DATA FOR ANALYSIS |
-*-*-

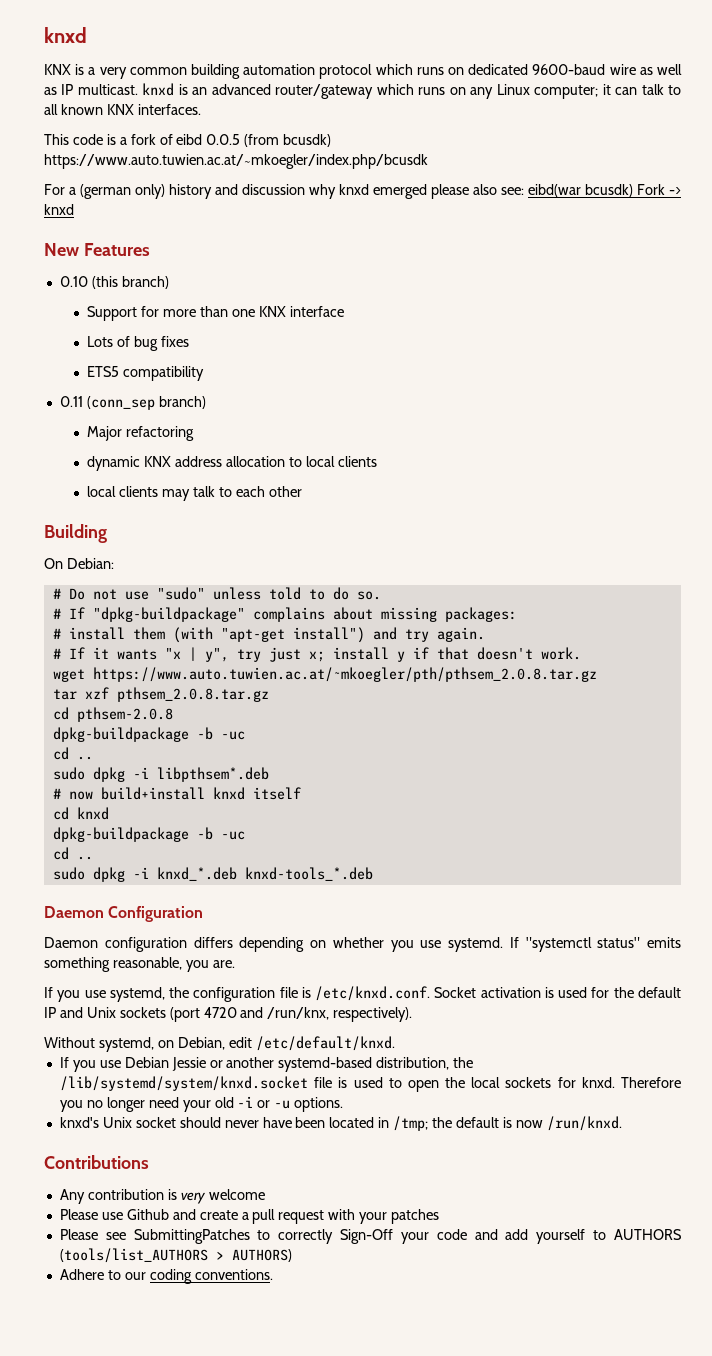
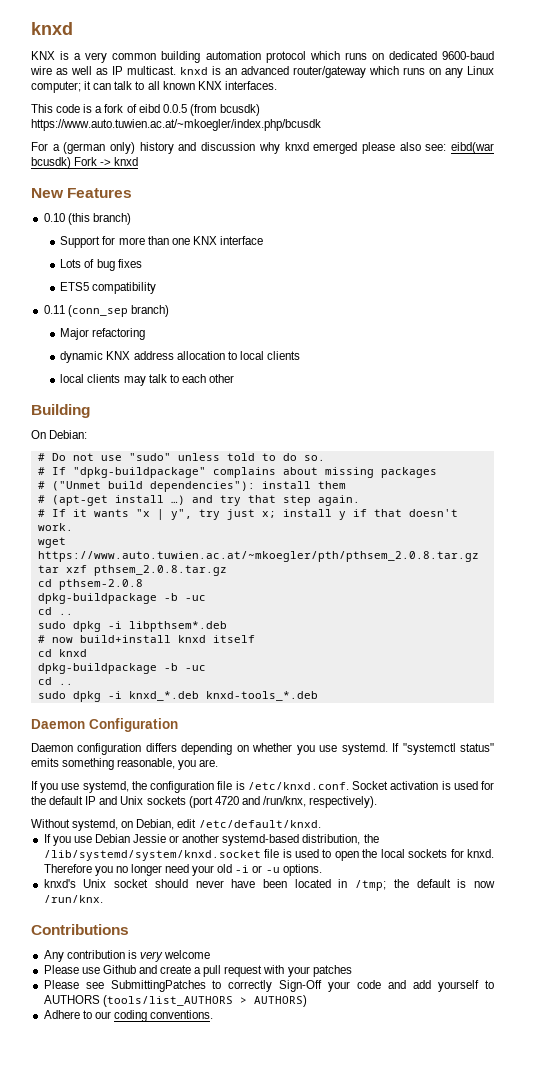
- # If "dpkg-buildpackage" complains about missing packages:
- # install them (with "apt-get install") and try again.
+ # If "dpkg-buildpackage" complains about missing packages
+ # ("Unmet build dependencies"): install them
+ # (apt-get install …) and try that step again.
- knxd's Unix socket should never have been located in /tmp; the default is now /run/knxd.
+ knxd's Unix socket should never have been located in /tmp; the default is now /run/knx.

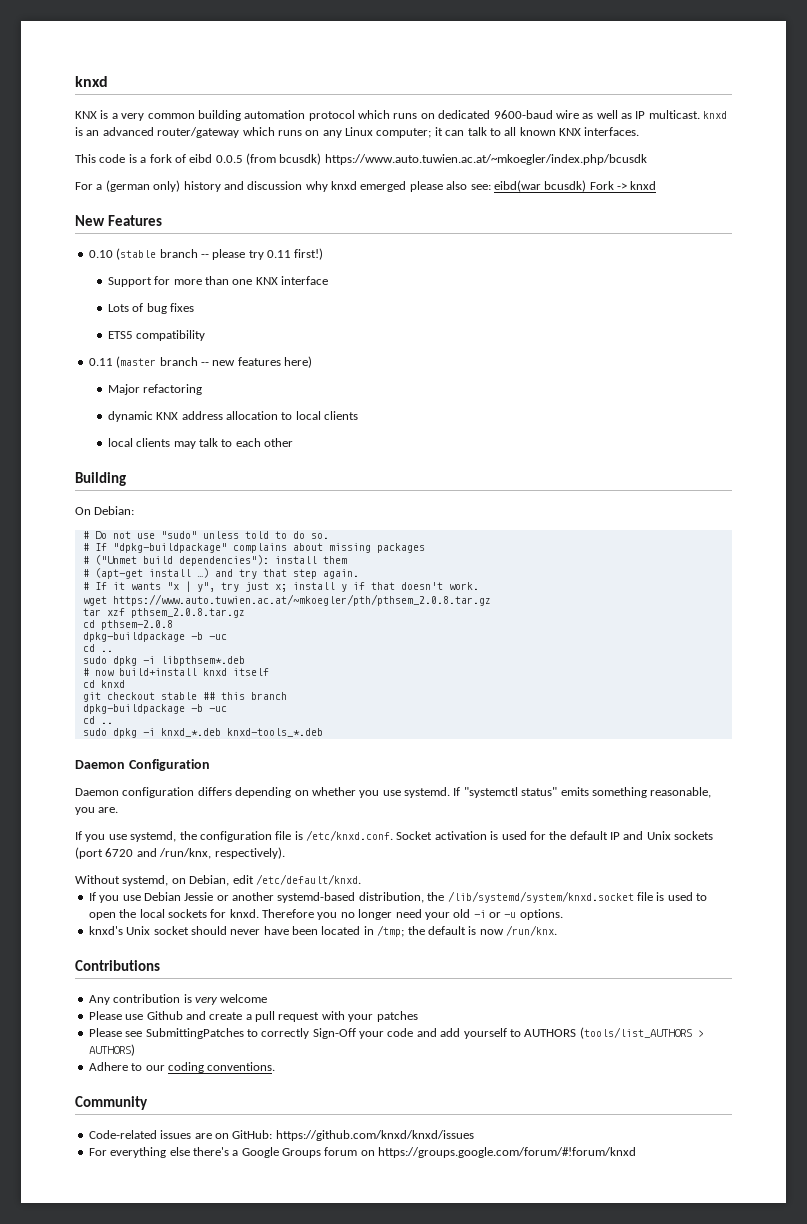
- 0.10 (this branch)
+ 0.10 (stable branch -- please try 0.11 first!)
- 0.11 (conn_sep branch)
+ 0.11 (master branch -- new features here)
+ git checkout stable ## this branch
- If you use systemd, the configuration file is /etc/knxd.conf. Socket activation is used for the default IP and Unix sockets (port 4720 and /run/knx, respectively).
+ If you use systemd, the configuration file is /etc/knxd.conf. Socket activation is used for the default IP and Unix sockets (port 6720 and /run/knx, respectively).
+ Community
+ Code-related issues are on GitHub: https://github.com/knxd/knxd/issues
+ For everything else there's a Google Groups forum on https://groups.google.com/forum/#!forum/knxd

-*-*-

The span to give again runs from the line with "- 0.11 (conn_sep branch)" through the last line of the records above; reproduce it exactly and nothing more.

ANSWER BOX |
- 0.11 (conn_sep branch)
+ 0.11 (master branch -- new features here)
+ git checkout stable ## this branch
- If you use systemd, the configuration file is /etc/knxd.conf. Socket activation is used for the default IP and Unix sockets (port 4720 and /run/knx, respectively).
+ If you use systemd, the configuration file is /etc/knxd.conf. Socket activation is used for the default IP and Unix sockets (port 6720 and /run/knx, respectively).
+ Community
+ Code-related issues are on GitHub: https://github.com/knxd/knxd/issues
+ For everything else there's a Google Groups forum on https://groups.google.com/forum/#!forum/knxd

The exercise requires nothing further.